Length: 132 minutes
Release Date: May 16, 2013
Directed by: J.J. Abrams
Stars: 4 out of 5
The “Star Trek” territory has had quasi as many guardians as the Enterprise has had captains. Each has left a stamp on the movies and television shows-though not, alas, on the internet fan fiction-and apiece has found “Star Trek” to be an almost perfect tabloid to express both their strengths and weaknesses as executive producers. Gene Roddenberry was the first, of course, and his midwifing of the franchise earned him the appellative “Great Bird of the Galaxy.” He deserved the title, suppositive only for the care he showed in bringing his vision of a utopian future for humanity to life. Unfortunately, Roddenberry occasionally took a discontinuation from being a visionary genius to really write episodes of the Original Series (ST:TOS, to fans). The real writing intellect of TOS was always Gene L. Coon, to whom the world owes Klingons, logical Vulcans, and the cliché of the expendable red-shirt.

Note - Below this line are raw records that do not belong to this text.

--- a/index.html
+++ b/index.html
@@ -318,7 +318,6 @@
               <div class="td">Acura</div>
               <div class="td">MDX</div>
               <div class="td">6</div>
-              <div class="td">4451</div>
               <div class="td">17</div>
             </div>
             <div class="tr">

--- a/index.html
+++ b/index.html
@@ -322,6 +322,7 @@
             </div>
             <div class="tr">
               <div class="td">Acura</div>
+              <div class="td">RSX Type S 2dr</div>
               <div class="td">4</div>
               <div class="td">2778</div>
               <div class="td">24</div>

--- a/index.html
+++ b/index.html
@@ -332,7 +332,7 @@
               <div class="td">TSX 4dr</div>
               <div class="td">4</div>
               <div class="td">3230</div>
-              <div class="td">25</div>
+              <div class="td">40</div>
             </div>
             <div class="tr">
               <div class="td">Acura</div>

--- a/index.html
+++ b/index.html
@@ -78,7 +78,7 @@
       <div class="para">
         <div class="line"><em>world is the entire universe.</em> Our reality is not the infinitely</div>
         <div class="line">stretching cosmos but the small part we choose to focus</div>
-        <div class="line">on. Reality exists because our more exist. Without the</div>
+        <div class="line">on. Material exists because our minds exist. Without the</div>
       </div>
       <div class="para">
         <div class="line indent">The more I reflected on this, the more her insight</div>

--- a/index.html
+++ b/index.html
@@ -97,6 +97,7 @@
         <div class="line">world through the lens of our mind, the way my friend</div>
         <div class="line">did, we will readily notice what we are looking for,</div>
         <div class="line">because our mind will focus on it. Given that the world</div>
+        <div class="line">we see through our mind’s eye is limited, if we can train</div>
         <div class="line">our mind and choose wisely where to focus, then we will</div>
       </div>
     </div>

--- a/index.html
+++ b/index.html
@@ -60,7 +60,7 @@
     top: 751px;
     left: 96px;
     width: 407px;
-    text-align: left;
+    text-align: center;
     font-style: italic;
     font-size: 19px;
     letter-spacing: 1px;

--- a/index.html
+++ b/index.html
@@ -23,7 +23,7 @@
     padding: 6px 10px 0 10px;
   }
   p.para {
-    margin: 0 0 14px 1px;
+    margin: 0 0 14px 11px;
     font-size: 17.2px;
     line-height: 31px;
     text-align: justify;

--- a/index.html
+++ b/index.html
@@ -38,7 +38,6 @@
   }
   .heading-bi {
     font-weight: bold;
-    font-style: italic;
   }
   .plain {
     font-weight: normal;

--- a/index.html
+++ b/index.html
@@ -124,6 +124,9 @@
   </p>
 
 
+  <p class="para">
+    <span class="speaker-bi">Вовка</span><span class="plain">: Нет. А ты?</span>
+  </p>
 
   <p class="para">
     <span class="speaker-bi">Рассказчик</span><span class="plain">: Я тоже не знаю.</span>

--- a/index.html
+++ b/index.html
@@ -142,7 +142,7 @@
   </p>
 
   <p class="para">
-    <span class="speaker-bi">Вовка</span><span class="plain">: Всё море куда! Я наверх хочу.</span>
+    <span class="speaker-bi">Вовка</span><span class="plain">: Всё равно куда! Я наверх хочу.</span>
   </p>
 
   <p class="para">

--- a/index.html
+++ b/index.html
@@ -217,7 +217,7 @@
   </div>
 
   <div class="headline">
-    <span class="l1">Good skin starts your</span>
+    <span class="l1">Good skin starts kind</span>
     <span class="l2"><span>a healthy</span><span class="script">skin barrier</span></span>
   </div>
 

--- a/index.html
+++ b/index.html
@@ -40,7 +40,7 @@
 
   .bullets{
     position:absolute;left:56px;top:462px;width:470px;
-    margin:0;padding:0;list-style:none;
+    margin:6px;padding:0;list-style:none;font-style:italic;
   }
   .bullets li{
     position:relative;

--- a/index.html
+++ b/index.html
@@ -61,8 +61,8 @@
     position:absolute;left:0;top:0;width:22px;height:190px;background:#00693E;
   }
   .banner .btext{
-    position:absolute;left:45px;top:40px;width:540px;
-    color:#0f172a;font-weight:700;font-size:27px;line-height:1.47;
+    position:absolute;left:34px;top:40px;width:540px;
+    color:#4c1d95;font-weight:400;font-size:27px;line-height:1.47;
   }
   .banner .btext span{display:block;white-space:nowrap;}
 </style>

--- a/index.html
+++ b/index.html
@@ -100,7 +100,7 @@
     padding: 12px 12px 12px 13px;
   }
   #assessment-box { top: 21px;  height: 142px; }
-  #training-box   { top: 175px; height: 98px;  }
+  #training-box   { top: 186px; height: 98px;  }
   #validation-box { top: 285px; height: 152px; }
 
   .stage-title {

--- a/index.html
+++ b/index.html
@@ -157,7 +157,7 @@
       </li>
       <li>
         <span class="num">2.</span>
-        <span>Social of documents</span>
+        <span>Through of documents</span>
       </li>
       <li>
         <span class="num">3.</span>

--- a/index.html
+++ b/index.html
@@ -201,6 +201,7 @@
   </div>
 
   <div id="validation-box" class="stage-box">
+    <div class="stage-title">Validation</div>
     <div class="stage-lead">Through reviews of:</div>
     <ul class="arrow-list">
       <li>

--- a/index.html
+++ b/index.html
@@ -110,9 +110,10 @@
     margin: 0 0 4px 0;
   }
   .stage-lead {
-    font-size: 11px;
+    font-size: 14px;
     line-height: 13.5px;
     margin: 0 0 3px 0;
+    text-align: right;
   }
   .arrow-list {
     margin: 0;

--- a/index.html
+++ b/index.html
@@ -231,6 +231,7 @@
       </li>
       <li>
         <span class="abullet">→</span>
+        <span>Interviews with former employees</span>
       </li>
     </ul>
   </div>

Roddenberry would bring the show supine in the late 1980s (ST: TNG), only to have it struggle through its first two seasons largely by reprising old TOS scripts. With Gene’s death, the mantle passed to Rick Berman, who was essentially handed the framework of Gene Roddenberry’s sweeping vision, but who had the good sense to hire Jeri Taylor to write it all up. Berman furthermore Taylor would eventually be responsible for the later, better seasons of TNG as well as the entire runs of “Voyager” and “Deep Space Nine.” These were all Roddenberry’s concepts, but including competent writers and directors effective from his brilliant inspiration, “Star Trek” cruised into its mid-90s golden age. The Berman/Taylor team would eventually come to grief on the shoals about “Enterprise,” a regrettable effort at a “Star Trek” prequel. At last, more than a decade after his death, Roddenberry’s ideas had all been used up, and the franchise choked on Hollywood cliché until the end.
What seemed to be the end, anyway. In 2009, J.J. Abrams released a gritty reboot of the total franchise, framing his “Star Trek” remake as what was essentially an origin story for the crew of the original Enterprise. Casting aside such jejune notions since succession or franchise canon, Abrams took the kind like risk that gives workshop executives a heart condition. The 2009 film was set in an alternate history, which was easily the most inspired end-run around die hard “Star Trek” nitpickers-a term used rather affectionately on the convention circuit-as can be imagined. Via a simple plot device, Abrams was free to remake the series in his own image. It was brilliant.
Well, half-brilliant. The latest offering in the lineup is “Star Trek Into Darkness,” which has been throwing farther intermingle signals considering preliminary its release. It’s successful at the box office, which makes it gold as far as the studio is concerned, but it seems to have faced a certain difficulty in getting made in the first place. Usually, the number of producers credited on a film gives extraordinary clue to how much work had to be consummate to line up financing. Ideally, one executive producer will bring the money, one producer will shout at the director for going over the budget, and perhaps an assistant producer or two will finish out the lineup. Equal the sprout runs on or faces funding hurdles, more producers will be brought onto the project to secure added financing, get access to another production company’s facilities, or whatever. “Star Trek Into Darkness” has thirteen producer credits. In any other movie, directed by anyone other than J.J. Abrams, this would certainly not treffen a vote from confidence.
The mixed signal comes from the rumor that Abrams is already signed to produce and direct “Star Odyssey 3,” which is currently in preproduction. Sequels are for safe bets, nay gambles. One is left to conclude that Abrams really knows what he’s doing, Trek-wise. Indeed, it’s even possible Abrams was the genius who thought to cast Simon Pegg because Scotty.
The plot of “Star Trip Interested Darkness” is fairly typical. A soreness sound leads to the sighting of a horrid madman who-in another heedless reimagining-turns out to be one Khan Singh (the awesomely named Benedict Cumberbatch). Abrams’ style with “Star Trek” seems to turn not on the visionary wonder of the great dreamer Gene Roddenberry or on the marketability of tight jumpsuits of Rick Berman, but rather on “Star Trek” individual a fun shoot ’em up action film. This interpretation continues to draw audiences and keep the franchise alive moreover kicking, inspiring generations of future scientists, engineers and negative reviewers alike.